The circuit of (a), wherein: and a normally closed switch is arranged between the resistor R2 and the ground and is used for controlling the on-off of the resistor R2 and the ground.

The circuit of (a), wherein: the power supply processing module also comprises a power supply conversion circuit, wherein the power supply conversion circuit comprises a voltage stabilizing chip U3, a pin 1 of U3 is connected with a VQ1 end and is connected with one end of a capacitor C1, and the other end of C1 is grounded; pin 2 ground of U3; the U3 pin 3 is connected with the VQ1 end; pin 4 of U3 is connected with one end C4 of capacitor C4 and the other end is grounded; pin 5 of U3 is used as the voltage output terminal and is connected to one end of filter capacitor C2, and the other end of C2 is grounded.

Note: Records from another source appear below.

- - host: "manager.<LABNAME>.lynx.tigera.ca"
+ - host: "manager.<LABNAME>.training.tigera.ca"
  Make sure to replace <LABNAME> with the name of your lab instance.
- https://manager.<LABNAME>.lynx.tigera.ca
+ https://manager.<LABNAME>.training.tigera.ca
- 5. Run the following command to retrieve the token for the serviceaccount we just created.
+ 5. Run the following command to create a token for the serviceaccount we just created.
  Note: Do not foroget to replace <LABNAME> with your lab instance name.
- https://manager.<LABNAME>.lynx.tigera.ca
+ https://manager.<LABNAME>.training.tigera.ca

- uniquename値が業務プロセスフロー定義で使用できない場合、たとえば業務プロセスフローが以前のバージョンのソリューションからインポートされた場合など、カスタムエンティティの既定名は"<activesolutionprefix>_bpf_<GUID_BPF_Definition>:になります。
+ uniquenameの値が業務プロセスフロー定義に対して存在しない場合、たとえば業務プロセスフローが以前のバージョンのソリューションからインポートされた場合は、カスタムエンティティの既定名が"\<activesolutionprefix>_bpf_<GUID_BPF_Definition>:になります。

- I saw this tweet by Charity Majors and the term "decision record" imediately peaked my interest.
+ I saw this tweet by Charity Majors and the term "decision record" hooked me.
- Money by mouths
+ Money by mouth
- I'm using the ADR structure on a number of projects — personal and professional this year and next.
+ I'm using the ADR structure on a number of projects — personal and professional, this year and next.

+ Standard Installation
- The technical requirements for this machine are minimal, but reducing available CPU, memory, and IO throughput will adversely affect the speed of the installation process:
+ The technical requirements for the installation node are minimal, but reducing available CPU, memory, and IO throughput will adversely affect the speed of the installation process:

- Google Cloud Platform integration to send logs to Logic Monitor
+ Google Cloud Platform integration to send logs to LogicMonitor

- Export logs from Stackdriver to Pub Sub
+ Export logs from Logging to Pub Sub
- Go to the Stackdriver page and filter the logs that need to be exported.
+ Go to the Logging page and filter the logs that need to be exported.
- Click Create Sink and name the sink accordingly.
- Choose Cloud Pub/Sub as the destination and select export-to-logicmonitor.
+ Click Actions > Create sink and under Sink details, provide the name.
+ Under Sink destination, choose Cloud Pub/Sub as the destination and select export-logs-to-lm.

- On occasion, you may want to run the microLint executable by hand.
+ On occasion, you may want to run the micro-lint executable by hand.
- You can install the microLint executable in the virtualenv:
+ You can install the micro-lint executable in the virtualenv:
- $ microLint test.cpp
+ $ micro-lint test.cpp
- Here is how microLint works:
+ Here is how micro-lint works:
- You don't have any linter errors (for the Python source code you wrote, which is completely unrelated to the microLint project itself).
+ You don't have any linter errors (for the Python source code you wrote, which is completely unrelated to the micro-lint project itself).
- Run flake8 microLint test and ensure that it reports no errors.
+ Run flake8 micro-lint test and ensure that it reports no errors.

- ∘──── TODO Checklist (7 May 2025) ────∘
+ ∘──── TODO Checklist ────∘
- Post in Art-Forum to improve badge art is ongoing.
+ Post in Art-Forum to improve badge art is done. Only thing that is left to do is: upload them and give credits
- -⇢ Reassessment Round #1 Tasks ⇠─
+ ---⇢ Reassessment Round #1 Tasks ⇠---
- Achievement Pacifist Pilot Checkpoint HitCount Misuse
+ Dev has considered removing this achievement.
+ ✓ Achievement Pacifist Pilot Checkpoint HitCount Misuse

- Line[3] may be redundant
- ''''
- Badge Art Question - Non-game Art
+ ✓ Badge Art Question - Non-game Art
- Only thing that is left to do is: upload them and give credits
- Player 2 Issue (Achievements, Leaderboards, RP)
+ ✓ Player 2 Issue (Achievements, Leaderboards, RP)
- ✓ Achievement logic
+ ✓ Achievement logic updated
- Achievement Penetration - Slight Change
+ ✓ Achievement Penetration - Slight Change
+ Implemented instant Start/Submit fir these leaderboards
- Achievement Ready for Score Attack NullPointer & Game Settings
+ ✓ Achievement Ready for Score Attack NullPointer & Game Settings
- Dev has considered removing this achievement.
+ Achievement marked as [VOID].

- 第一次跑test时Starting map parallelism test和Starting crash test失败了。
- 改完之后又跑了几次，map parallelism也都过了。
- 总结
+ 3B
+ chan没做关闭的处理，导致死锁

The circuit of (a), wherein: the main controller circuit comprises a main controller chip U4, wherein pins 1 and 3 of U4 are respectively connected with the anode of D1 and one end of R4; pin 6 of U4, i.e. pin 5 and pin 15 of U1) is grounded, one end of a resistor R10 is connected to 3.3V voltage, the other end is connected to pin 8 of U4, one end of a capacitor C14 is grounded, and the other end is connected to pin 8 of U4; pin 2 of the U4 is connected with the positive pole of the second battery, and the negative pole of the second battery is grounded.

The circuit of (a), wherein: the main controller circuit also comprises a display module, wherein a pin 4 of U4 is connected with one end of a resistor R6, the other end of R6 is connected with a photodiode, and the other end of the photodiode is grounded.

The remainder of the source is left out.